What is remarkable about industrial metals and energy which are the two most important segments of the global commodity market is that level of capital expenditures (CAPEX) deployed in those two sectors is very low. Adjusted for inflation the CAPEX into mining and energy is still below the levels prior to the pandemic suggesting no appetite for investments despite broad energy prices being up 34% and industrial metals up 62% from levels prior to the pandemic. The signal we are getting from commodity markets is that we need higher prices for commodity companies to invest in more supply suggesting that the long-run “super-cycle” in commodities might still find itself in its early years.

Almost regularly headlines are popping up in another non-classical part of the commodity market which is the electricity market and how AI is causing a lot of pressure on electricity markets due to the surging demand from datacentres. We recently wrote about electrification and how investors could position themselves towards this trend. To understand the challenge facing US electricity markets today’s WSJ article on the subject is a good read. Here Goldman Sachs is quoted for predicting a 160% increase in datacentres power demand by 2030. In Europe other challenges exist with the largest amount of negative electricity prices recorded in a single year up until the end of May. This Electricity Insights note explains the dynamics behind the rise of negative power prices in Europe and hints that energy storage is the only solution to alleviate the problems.

Source: Bloomberg

Emerging markets: China’s export dilemma, Modi’s victory, and left-wing currents in Mexico

More and more policymakers are joining our thesis on Chinese exports that it might supress goods inflation in the short-run, but longer term it will be higher because of this “pushing on a string” trade policy. Two things are happening as China is pursuing its export strategy through heavy subsidies:

  1. It is investing heavily in countries such as Mexico and Vietnam to manufacture final goods that are then shipped to the US consumer market. Using satellite countries to avoid US import restrictions will only backfire and show that China is not listening to concerns expressed in the US with the likely outcome of broadening US trade policies to indirect export channels of Chinese goods.
  2. Europe is increasingly getting frustrated with China as China’s one-way trade policy is becoming a national security issue for the EU across key industrial components, renewable energy technology, and critical raw materials. In electric vehicles, China’s policy is an employment issue and thereby a political issue. We expect the EU to increase protectionism polices in the future and the Carbon Border Adjustment Mechanism will also begin to impact global supply chains.

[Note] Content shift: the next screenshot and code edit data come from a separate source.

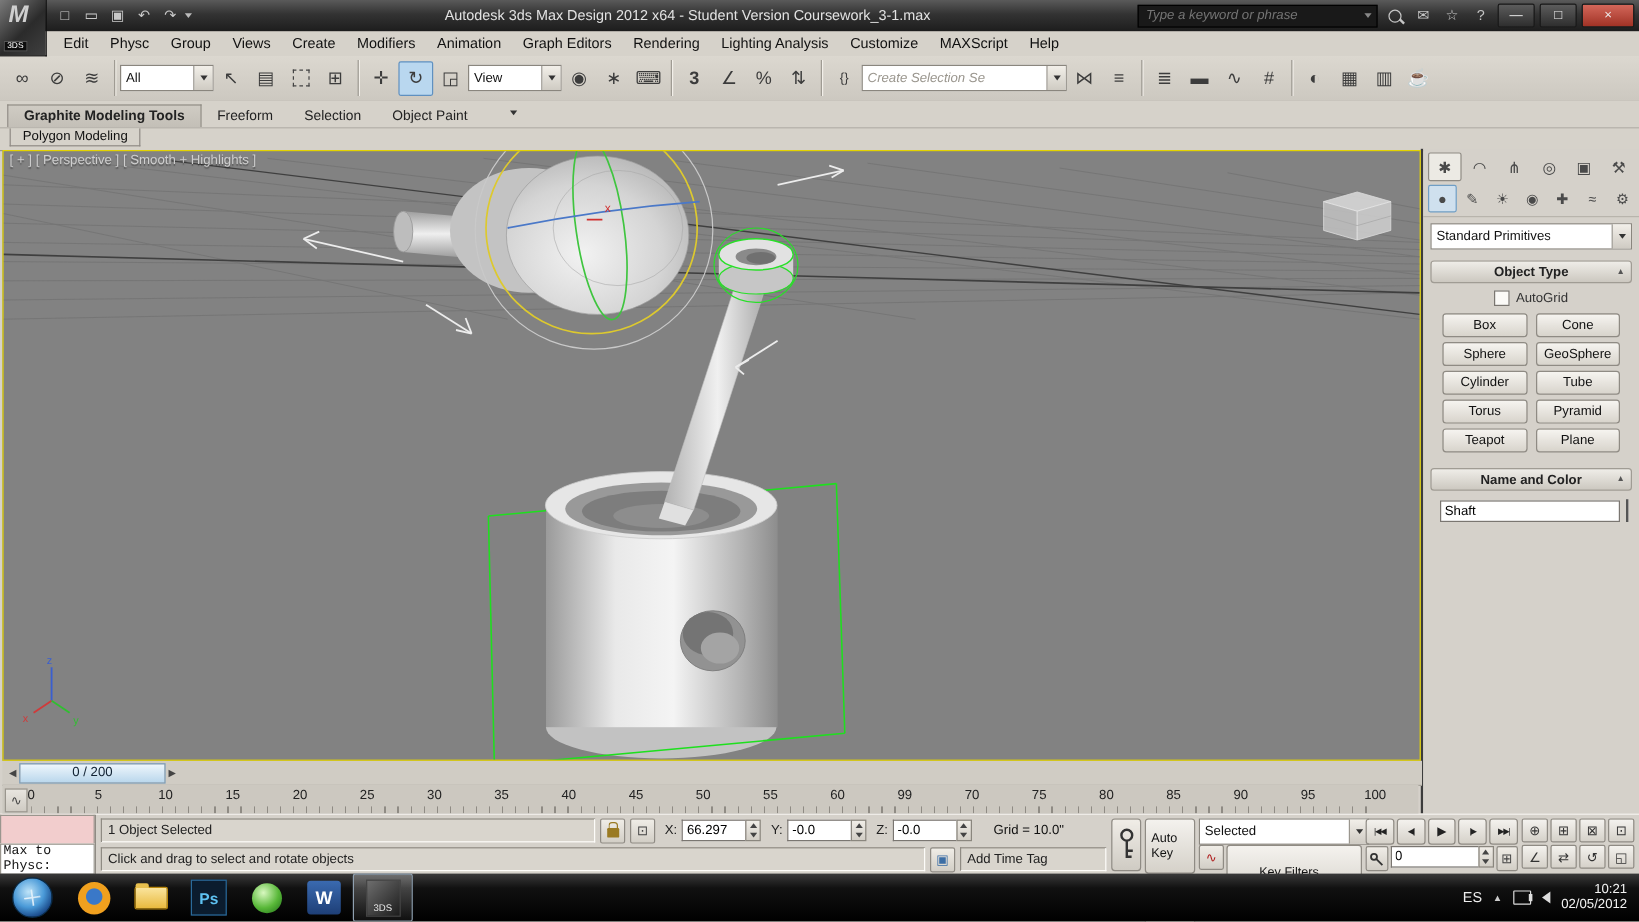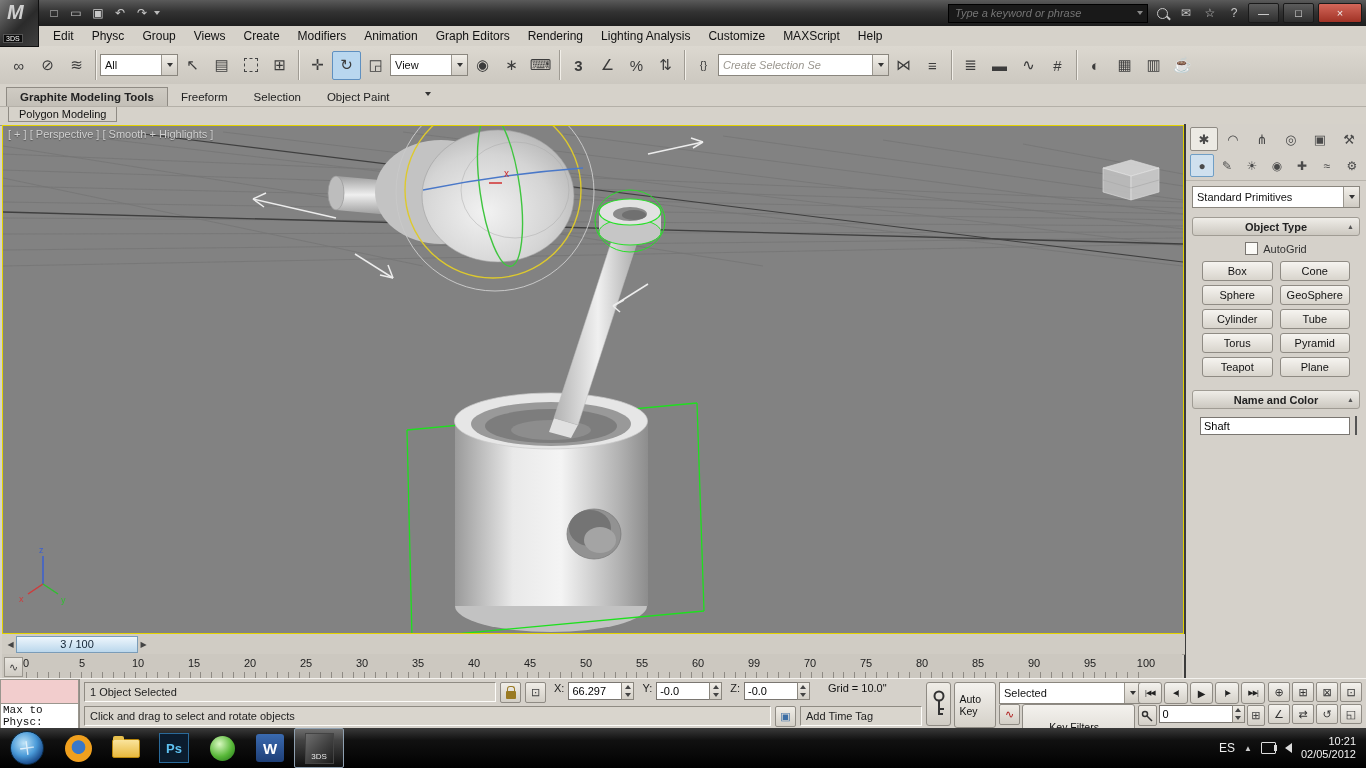"Autodesk 3ds Max Design 2012" div { html: none -> <div>Autodesk 3ds Max Design 2012 x64 - Student Version Coursework_3-1.max</div> }
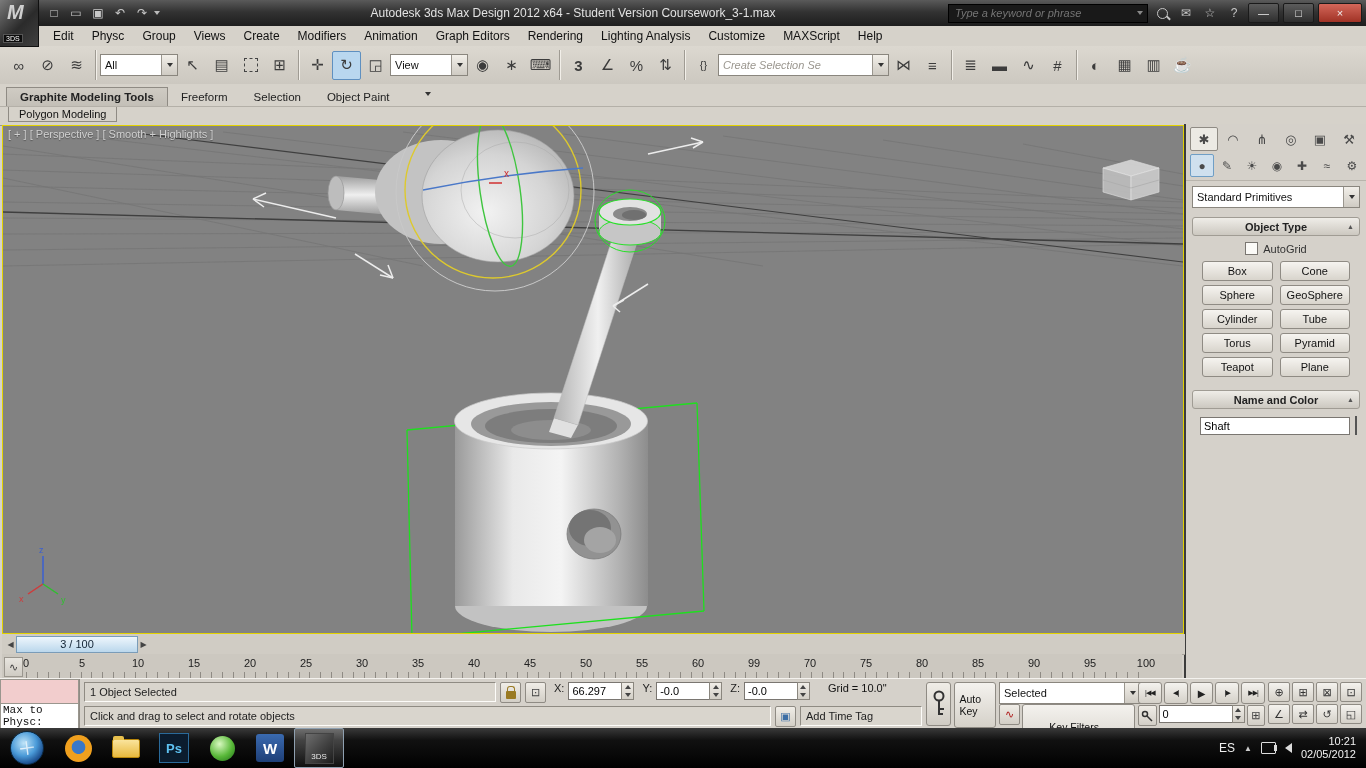"3 / 100" div { text: 3 / 100 -> 0 / 200 }
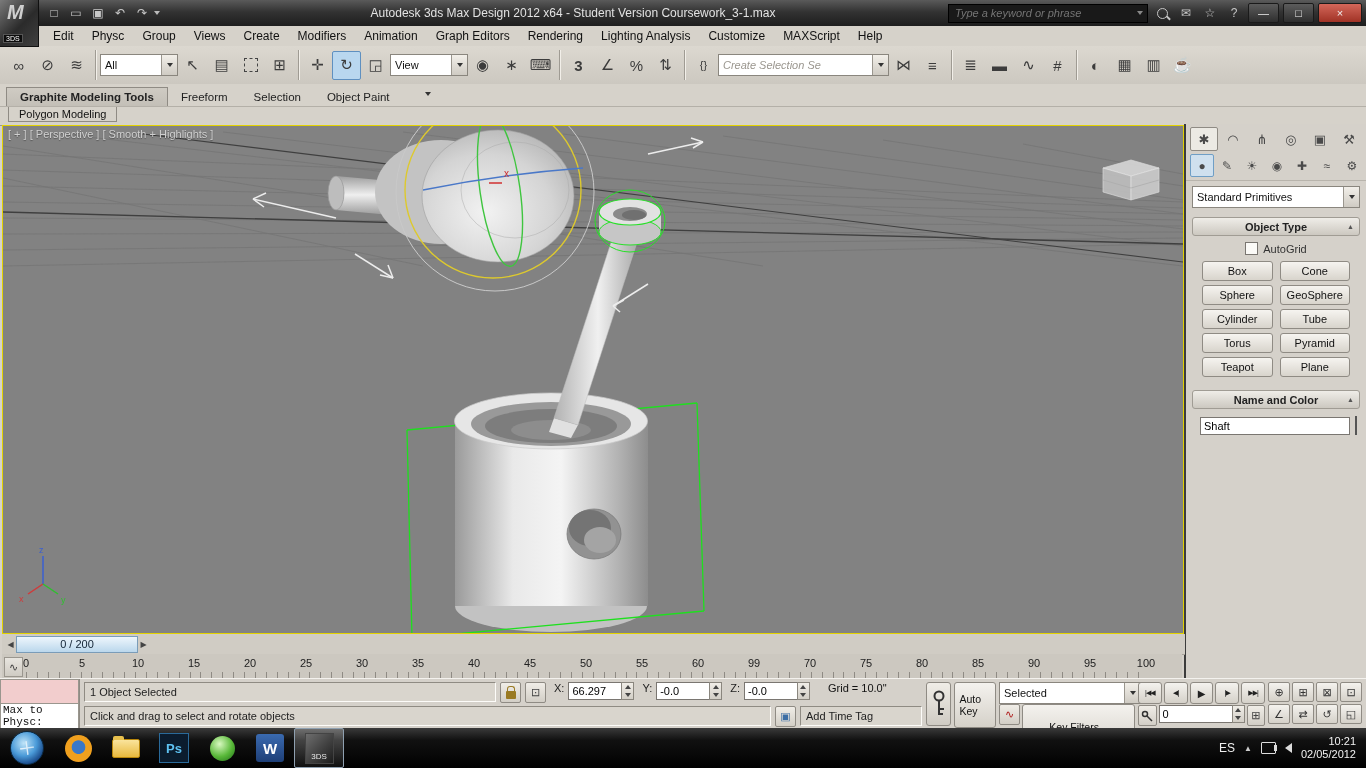"1 Object Selected" .sb-row { align-items: none -> center }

The harder China pushes on exports to backstop its economy, the more global manufacturing will be reshored pushing up inflation on goods longer term.

It seems likely that Modi’s has been re-elected in India and so far the market reaction has been overwhelmingly positive adding to the strong momentum Indian equities have enjoyed for so long. Our main thesis on emerging market equities is that it is not a homogenous asset class and the countries where there are “compounding effects” from a growing middle class combined with positive demographics are the most interesting. Emerging market countries that fit these characteristics are Mexico, Brazil, India, Vietnam, and Indonesia. For more insights into India and the things to consider before getting exposure to India read our note India: Investing for the Next Decade by Charu Chanana.

In Mexico, the general election has given the left-wing ruling party a resounding victory set to win both houses of congress and close to have a two-thirds majority with its two allied parties which is what it needs to pursue constitutional changes. The initial reaction from markets has been less positive than what was seen in India.